• GIVEN ENTRIES:
-- -- --

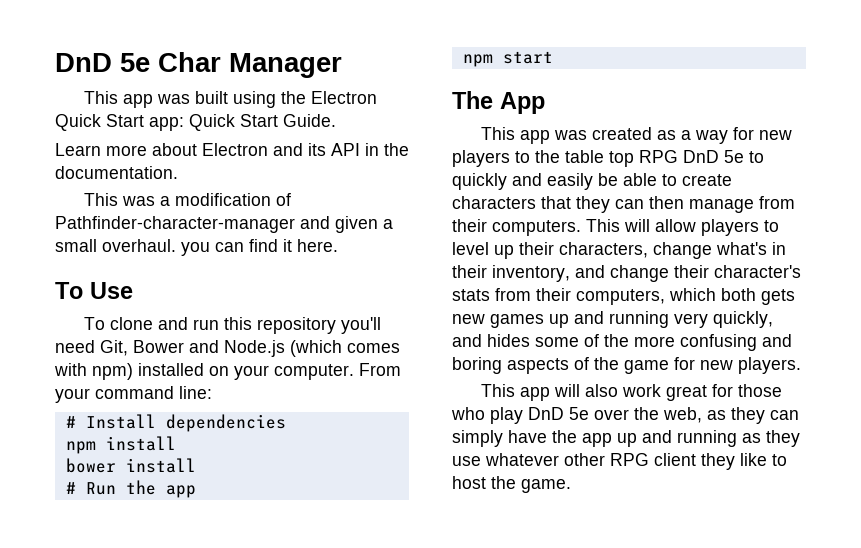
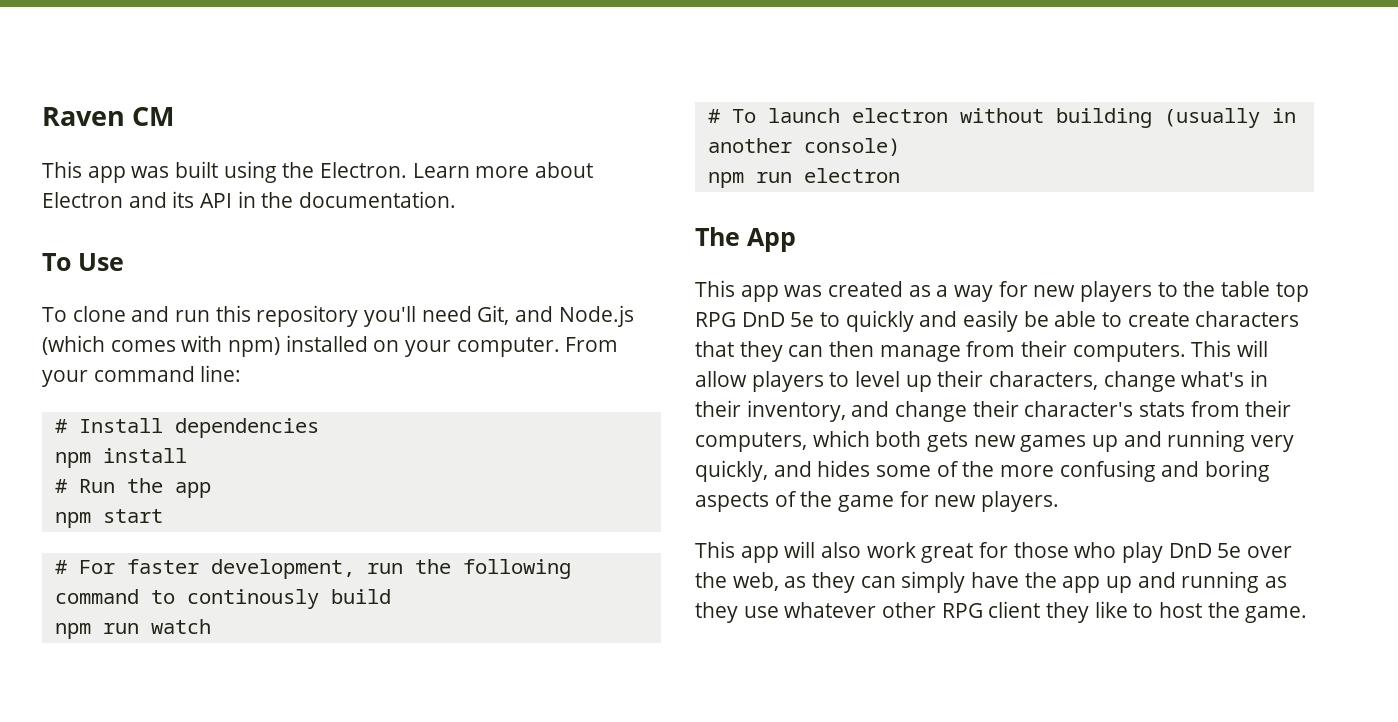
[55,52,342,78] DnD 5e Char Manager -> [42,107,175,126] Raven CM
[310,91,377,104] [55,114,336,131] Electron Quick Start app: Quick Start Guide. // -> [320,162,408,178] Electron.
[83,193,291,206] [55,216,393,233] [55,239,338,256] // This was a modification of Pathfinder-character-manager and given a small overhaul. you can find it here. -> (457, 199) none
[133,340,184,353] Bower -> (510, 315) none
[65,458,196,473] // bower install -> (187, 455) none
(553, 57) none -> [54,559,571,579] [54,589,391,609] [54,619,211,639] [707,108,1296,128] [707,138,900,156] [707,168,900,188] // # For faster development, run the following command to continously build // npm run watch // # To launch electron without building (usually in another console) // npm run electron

-- -- --

• WHAT THIS TASK INVOLVES:
In your copy, exclude the pictures and repeat each entry above exactly.

• TASK SOLUTION:
[55,52,342,78] DnD 5e Char Manager -> [42,107,175,126] Raven CM
[310,91,377,104] [55,114,336,131] Electron Quick Start app: Quick Start Guide. // -> [320,162,408,178] Electron.
[83,193,291,206] [55,216,393,233] [55,239,338,256] // This was a modification of Pathfinder-character-manager and given a small overhaul. you can find it here. -> (457, 199) none
[133,340,184,353] Bower -> (510, 315) none
[65,458,196,473] // bower install -> (187, 455) none
(553, 57) none -> [54,559,571,579] [54,589,391,609] [54,619,211,639] [707,108,1296,128] [707,138,900,156] [707,168,900,188] // # For faster development, run the following command to continously build // npm run watch // # To launch electron without building (usually in another console) // npm run electron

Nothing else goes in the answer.